Coreopsis (Calliopsis, Tickseed, Pot of Gold, Yellow Cosmos)
A prolific flowering plant that will be excellent in a sunny flower bed.
Florida in the United States has designated all Coreopsis species as the state’s wildflower.
Plant Profile, Culture and Propagation :
- Botanical Name: Coreopsis (syn.: Calliopsis, Epilepis, Tuckermannia, Leptosyne).
Calliopsis, Tickseed, Pot Of Gold, Yellow Cosmos.
- Family Name: Asteraceae.
- Etymology: The genus name, Coreopsis is from Greek words koris meaning bedbug, with reference to its seeds’s resemblance to ticks and opsis meaning view, referring to the shape of the achene.
Origin: Native North, Central, and South America.
It is also cultivated worldwide.
- Plant type: An ornamental, evergreen and herbaceous plant.
Coreopsis is a species of the genus Coreopsis that consists of about 75 to 80 species of flowering plants.
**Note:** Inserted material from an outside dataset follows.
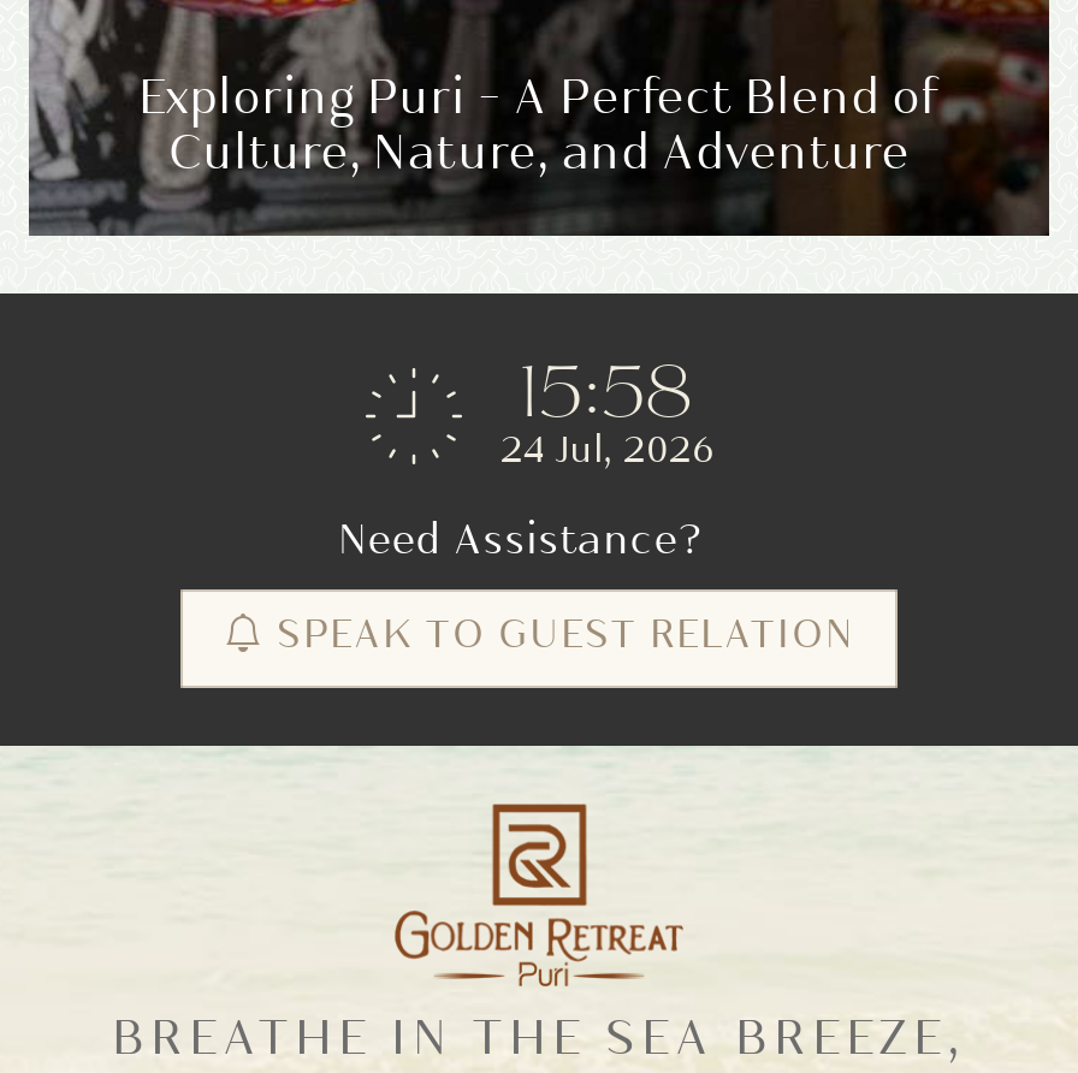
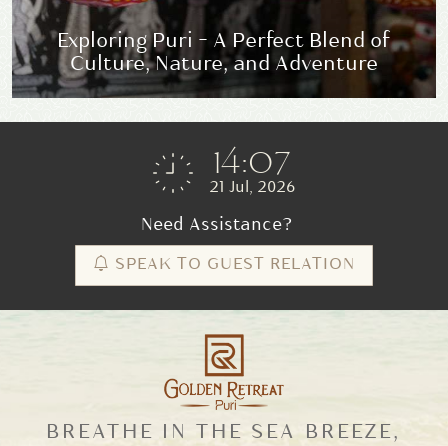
[521,349,692,447] 15:58 -> [214,145,290,186] 14:07
[499,435,713,471] 24 Jul, 2026 -> [209,181,295,196] 21 Jul, 2026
They are favourites for hybridizers who have produced more than 100 different species. Pink, red and multi-coloured varieties as well as double flowers types are produced through hybridization.
These clump-forming plants with medium growth rate can reach between 46 cm to almost 2 m tall.
Coreopsis produces showy, lacy, delicate or lobed green leaves that have fine textures.
Leaves are oppositely arranged on the stem.
Daisy-like flowers are held on tall wiry stems above the foliage.
The showy flower heads with involucral bracts are in two distinct series of eight each, the outer being commonly connate at the base.
The flowers are usually yellow with jagged tips.
Coreopsis develops 5 cm diameter flower heads that consist of petal-like, ray florets on the periphery and disk florets that are tightly packed in the centre.
Ray florets can be white, pale yellow, golden yellow or orange coloured.
Disk florets are usually yellow in colour.
Flowers will be followed by fruits.
The small, flat and bug-like fruit is a dry achene filled with one seed.
Coreopsis is also commonly known as Tickseed due to the specific shape of the seed.
Culture (Care): Coreopsis or Tickseed can be easily grown with minimum care.
Best in full sun for optimum growth and flowering. It does flower in semi-shade, but the plant may grow a bit lankier.
Moisture: Medium to high water requirements. Once established, the plant is fairly drought tolerant.
Soil: Fertile, loamy and well-drained soils. It will tolerate almost any soil as long as it has good drainage.
Others: Remove spent flowers so that the plant does not become weedy. Deadhead more often to promote continuous blooming.
Prune plant to desired height when growing in a pot. They self-sow easily but if you dislike them, just deadhead the plants before they set seeds. Generally free from serious disease or insect problems. However, the plants may be attractive to chewing and sucking insects such as snails and slugs. Fungal disease can be a problem too. To prevent these problems, provide lots of air circulation and locate the plants in full sun.
For subtropical and temperate regions: Hardiness: USDA Zone 4-9.
Some species of Coreopsis or Calliopsis are annuals while others are perennials. It starts to bloom daisy-like flowers in early summer to fall. Do not prune Coreopsis during winter. Both annuals and perennials type of Coreopsis are grown in the home garden. Choose the varieties that is best suited for your USDA zone. Propagate either by division or seed in spring or fall. If you leave the seed heads on during the winter, birds love devouring them.
Propagation: Easily propagated by division of clumps, cuttings or via seeds. It even self-sow.
Usage: Coreopsis or Tickseed is suited to be grown as a garden plant because of its fabulous and long-lasting blossoms that can be used for cut flower bouquets.
An ideal flowering plant for garden border and flower beds.
Since they spread quickly to cover large areas, they’ll be wonderful as ground covers. Excellent for container gardening in pots or raised planters. Dry Coreopsis can be consumed in the form of tea or used as a coffee substitute. Tea made from its roots can be used in treatment of diarrhoea and for cleansing of body through vomiting. A yellow to orange dye can be extracted from the flowers and used to dye cloth or wool. A magnet to butterflies, bees, hover flies and wasps that are its pollinators.